(Exercise details) Reproduce every entry that follows word for word, but omit the images.

╭──

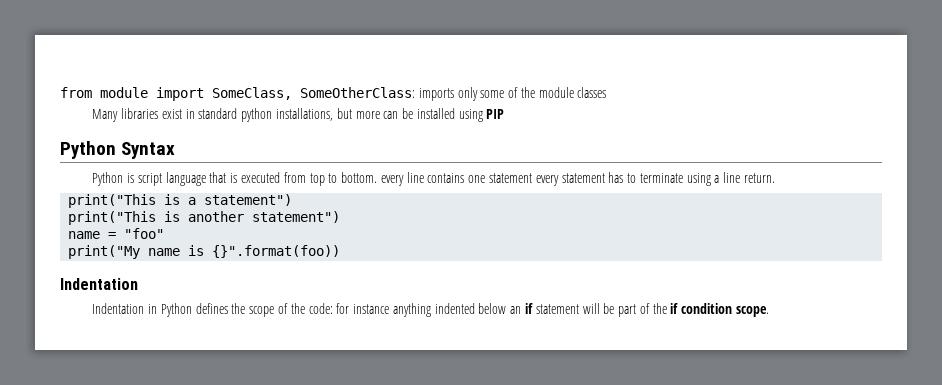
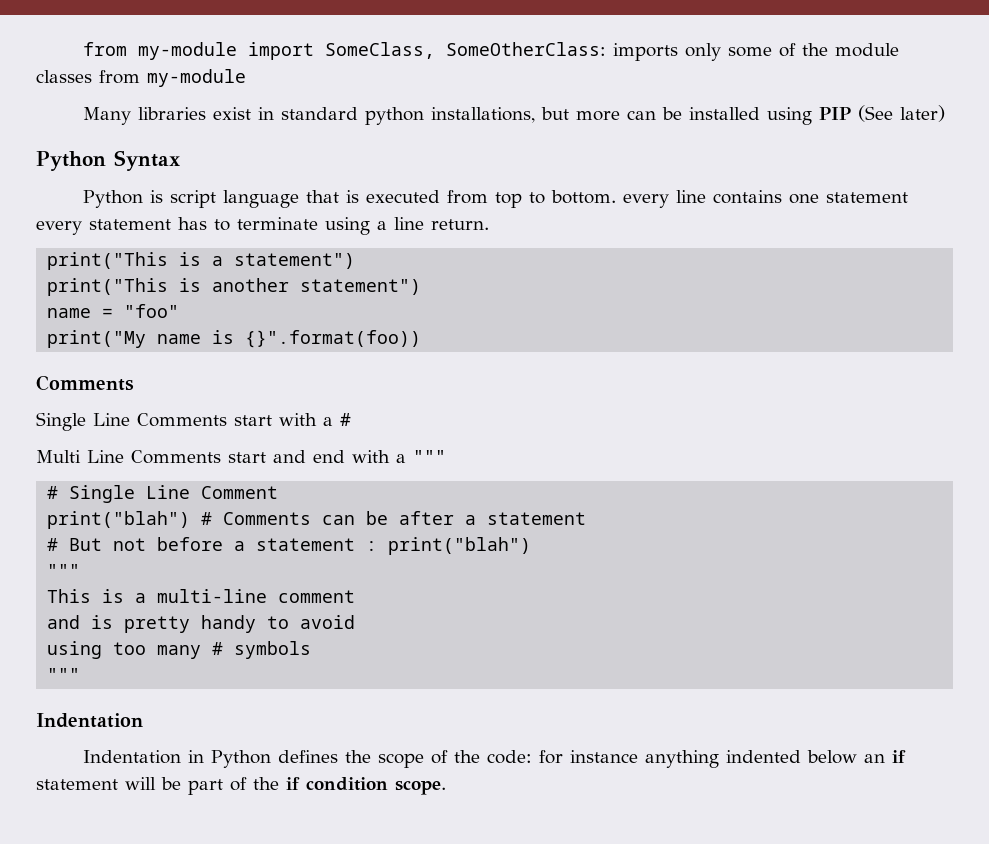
[60,87,148,98] from module -> [82,42,237,60] from my-module
(607, 92) none -> [99,69,246,87] from my-module
(505, 114) none -> [857,105,945,122] (See later)
(341, 251) none -> [36,375,134,391] [36,412,351,431] [36,450,446,464] [47,485,279,503] [47,511,587,529] [47,537,532,555] [47,564,81,577] [47,589,356,603] [47,615,356,633] [47,641,312,659] [47,668,81,681] // Comments // Single Line Comments start with a # // Multi Line Comments start and end with a """ // # Single Line Comment // print("blah") # Comments can be after a statement // # But not before a statement : print("blah") // """ // This is a multi-line comment // and is pretty handy to avoid // using too many # symbols // """

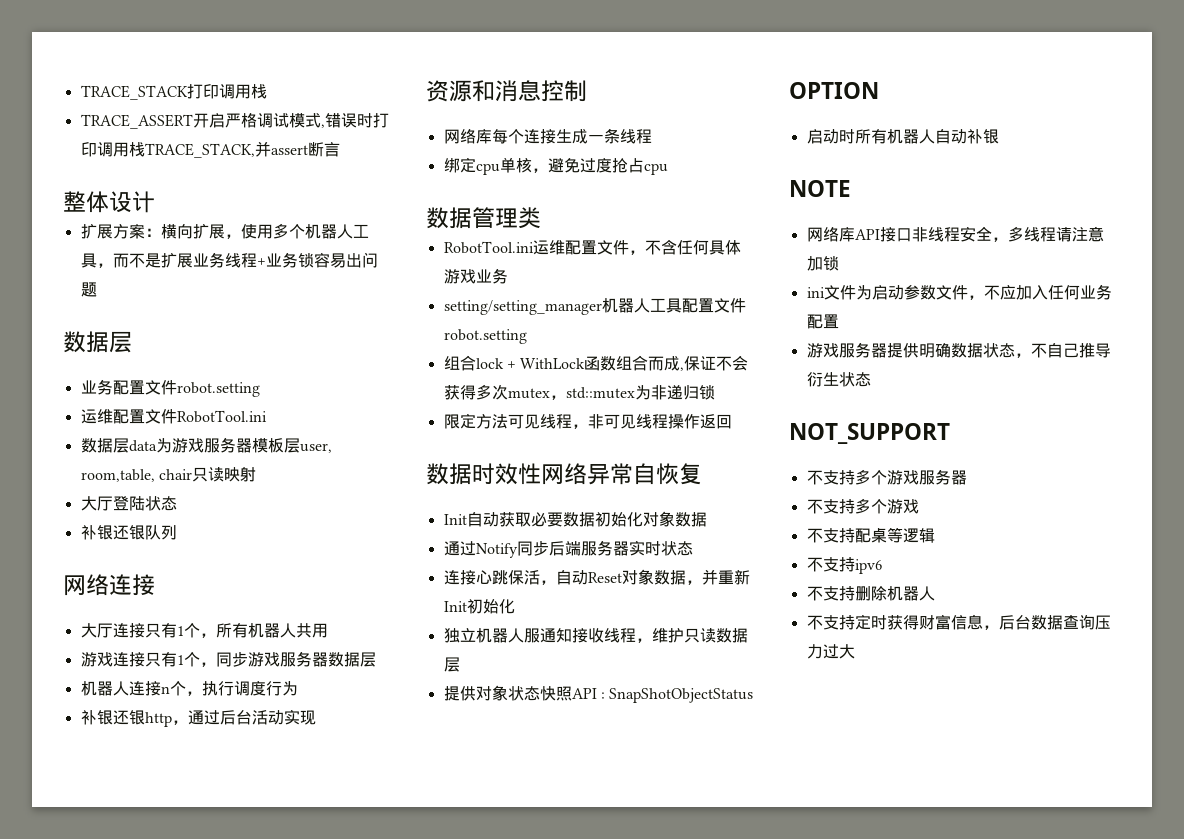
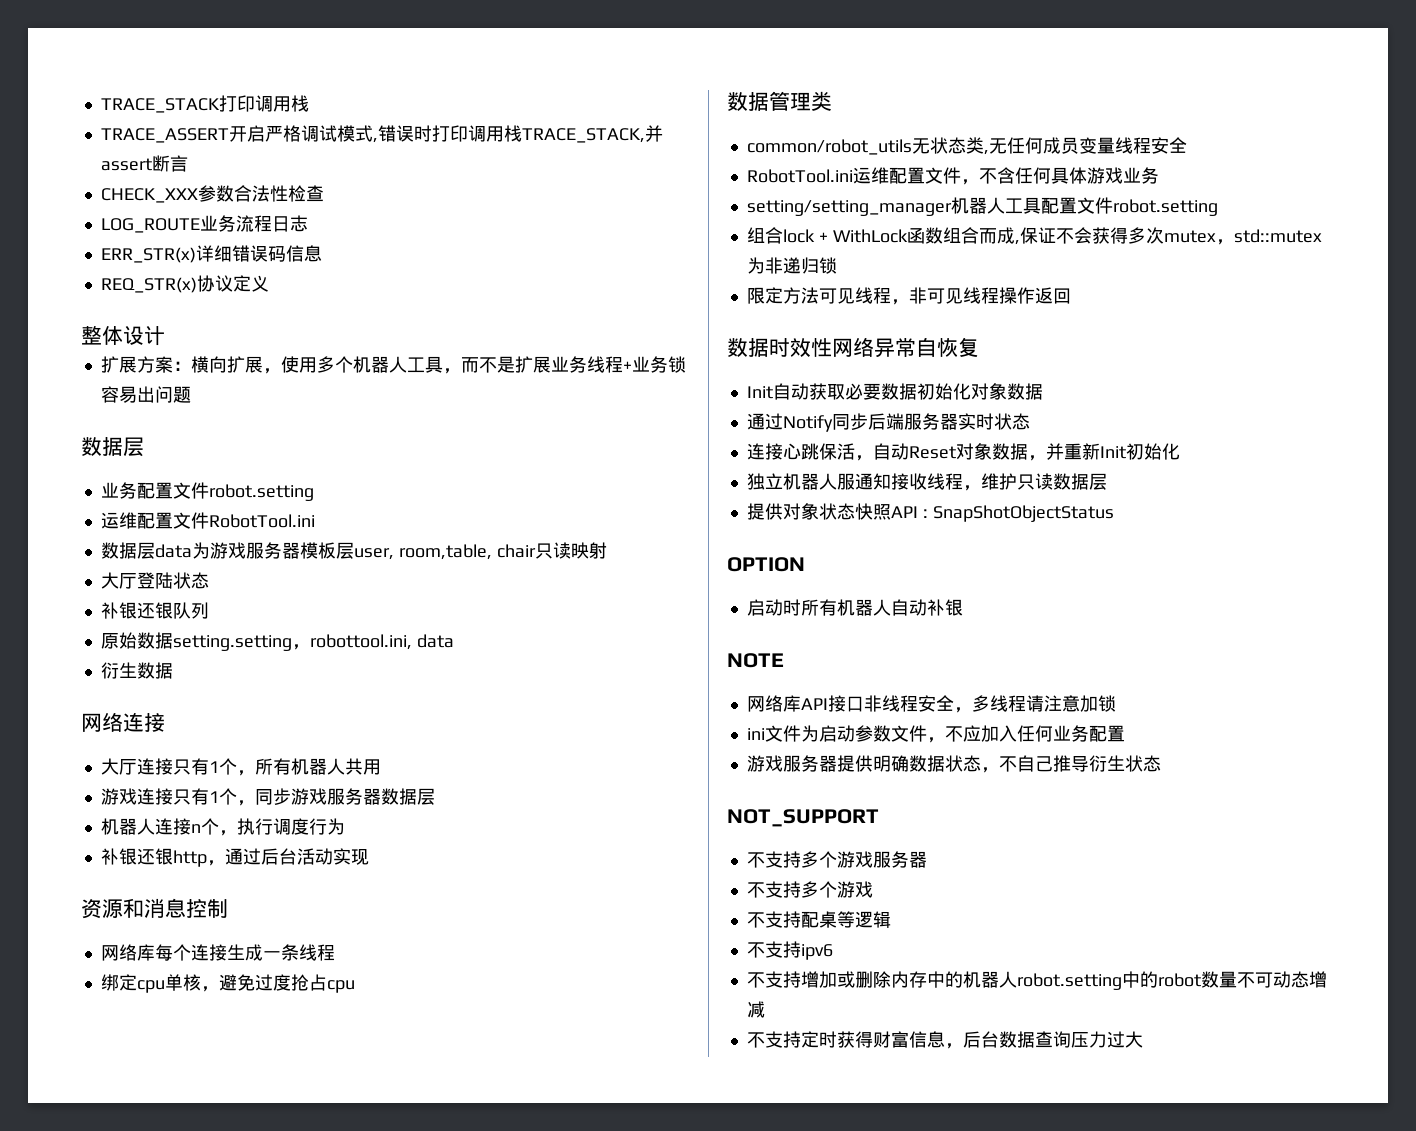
(340, 149) none -> [100,185,324,203] [100,215,308,233] [100,245,322,263] [100,275,269,293] // CHECK_XXX参数合法性检查 // LOG_ROUTE业务流程日志 // ERR_STR(x)详细错误码信息 // REQ_STR(x)协议定义
(177, 532) none -> [100,632,454,651] [100,662,173,679] // 原始数据setting.setting，robottool.ini, data // 衍生数据
(541, 218) none -> [746,137,1187,155] // common/robot_utils无状态类,无任何成员变量线程安全
[854,586,935,601] 删除机器人 -> [800,971,1327,990] [746,1001,765,1018] 增加或删除内存中的机器人robot.setting中的robot数量不可动态增减

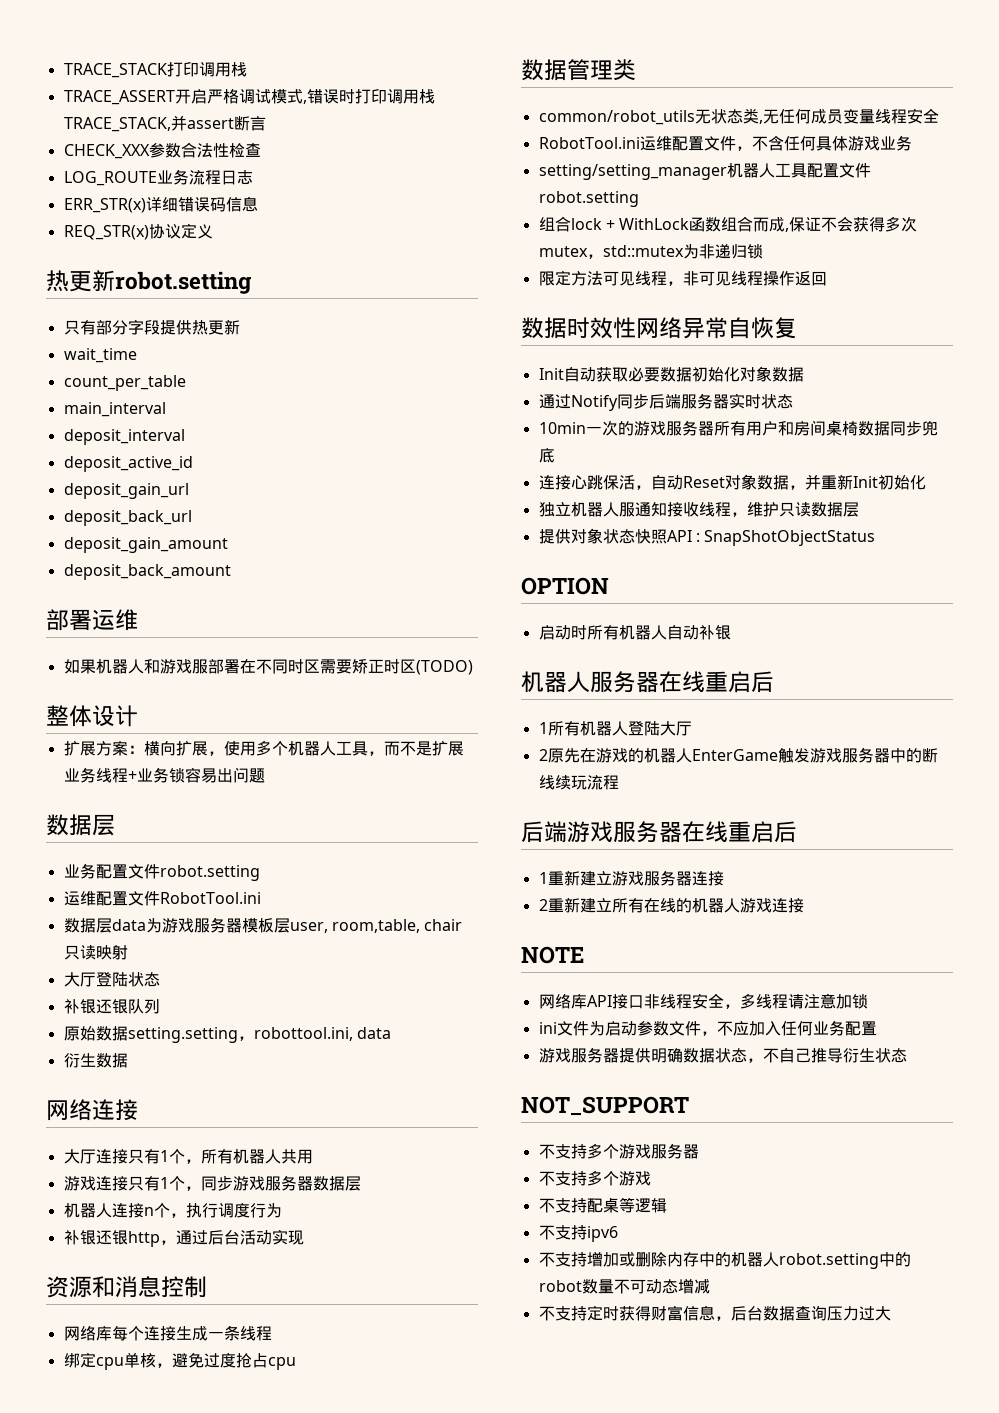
(269, 283) none -> [46,270,252,294] [63,319,240,335] [63,348,137,363] [63,375,186,391] [63,402,166,417] [63,429,185,445] [63,456,193,472] [63,483,189,499] [63,510,192,526] [63,537,228,553] [63,564,231,580] [46,609,138,631] [63,659,473,675] // 热更新robot.setting // 只有部分字段提供热更新 // wait_time // count_per_table // main_interval // deposit_interval // deposit_active_id // deposit_gain_url // deposit_back_url // deposit_gain_amount // deposit_back_amount // 部署运维 // 如果机器人和游戏服部署在不同时区需要矫正时区(TODO)
(1030, 421) none -> [538,420,938,436] [538,448,555,463] // 10min一次的游戏服务器所有用户和房间桌椅数据同步兜底
(963, 607) none -> [521,671,774,693] [538,721,692,736] [538,747,938,763] [538,775,619,790] [521,821,797,843] [538,870,724,886] [538,897,804,913] // 机器人服务器在线重启后 // 1所有机器人登陆大厅 // 2原先在游戏的机器人EnterGame触发游戏服务器中的断线续玩流程 // 后端游戏服务器在线重启后 // 1重新建立游戏服务器连接 // 2重新建立所有在线的机器人游戏连接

╰──

(Your response)
[60,87,148,98] from module -> [82,42,237,60] from my-module
(607, 92) none -> [99,69,246,87] from my-module
(505, 114) none -> [857,105,945,122] (See later)
(341, 251) none -> [36,375,134,391] [36,412,351,431] [36,450,446,464] [47,485,279,503] [47,511,587,529] [47,537,532,555] [47,564,81,577] [47,589,356,603] [47,615,356,633] [47,641,312,659] [47,668,81,681] // Comments // Single Line Comments start with a # // Multi Line Comments start and end with a """ // # Single Line Comment // print("blah") # Comments can be after a statement // # But not before a statement : print("blah") // """ // This is a multi-line comment // and is pretty handy to avoid // using too many # symbols // """

(340, 149) none -> [100,185,324,203] [100,215,308,233] [100,245,322,263] [100,275,269,293] // CHECK_XXX参数合法性检查 // LOG_ROUTE业务流程日志 // ERR_STR(x)详细错误码信息 // REQ_STR(x)协议定义
(177, 532) none -> [100,632,454,651] [100,662,173,679] // 原始数据setting.setting，robottool.ini, data // 衍生数据
(541, 218) none -> [746,137,1187,155] // common/robot_utils无状态类,无任何成员变量线程安全
[854,586,935,601] 删除机器人 -> [800,971,1327,990] [746,1001,765,1018] 增加或删除内存中的机器人robot.setting中的robot数量不可动态增减

(269, 283) none -> [46,270,252,294] [63,319,240,335] [63,348,137,363] [63,375,186,391] [63,402,166,417] [63,429,185,445] [63,456,193,472] [63,483,189,499] [63,510,192,526] [63,537,228,553] [63,564,231,580] [46,609,138,631] [63,659,473,675] // 热更新robot.setting // 只有部分字段提供热更新 // wait_time // count_per_table // main_interval // deposit_interval // deposit_active_id // deposit_gain_url // deposit_back_url // deposit_gain_amount // deposit_back_amount // 部署运维 // 如果机器人和游戏服部署在不同时区需要矫正时区(TODO)
(1030, 421) none -> [538,420,938,436] [538,448,555,463] // 10min一次的游戏服务器所有用户和房间桌椅数据同步兜底
(963, 607) none -> [521,671,774,693] [538,721,692,736] [538,747,938,763] [538,775,619,790] [521,821,797,843] [538,870,724,886] [538,897,804,913] // 机器人服务器在线重启后 // 1所有机器人登陆大厅 // 2原先在游戏的机器人EnterGame触发游戏服务器中的断线续玩流程 // 后端游戏服务器在线重启后 // 1重新建立游戏服务器连接 // 2重新建立所有在线的机器人游戏连接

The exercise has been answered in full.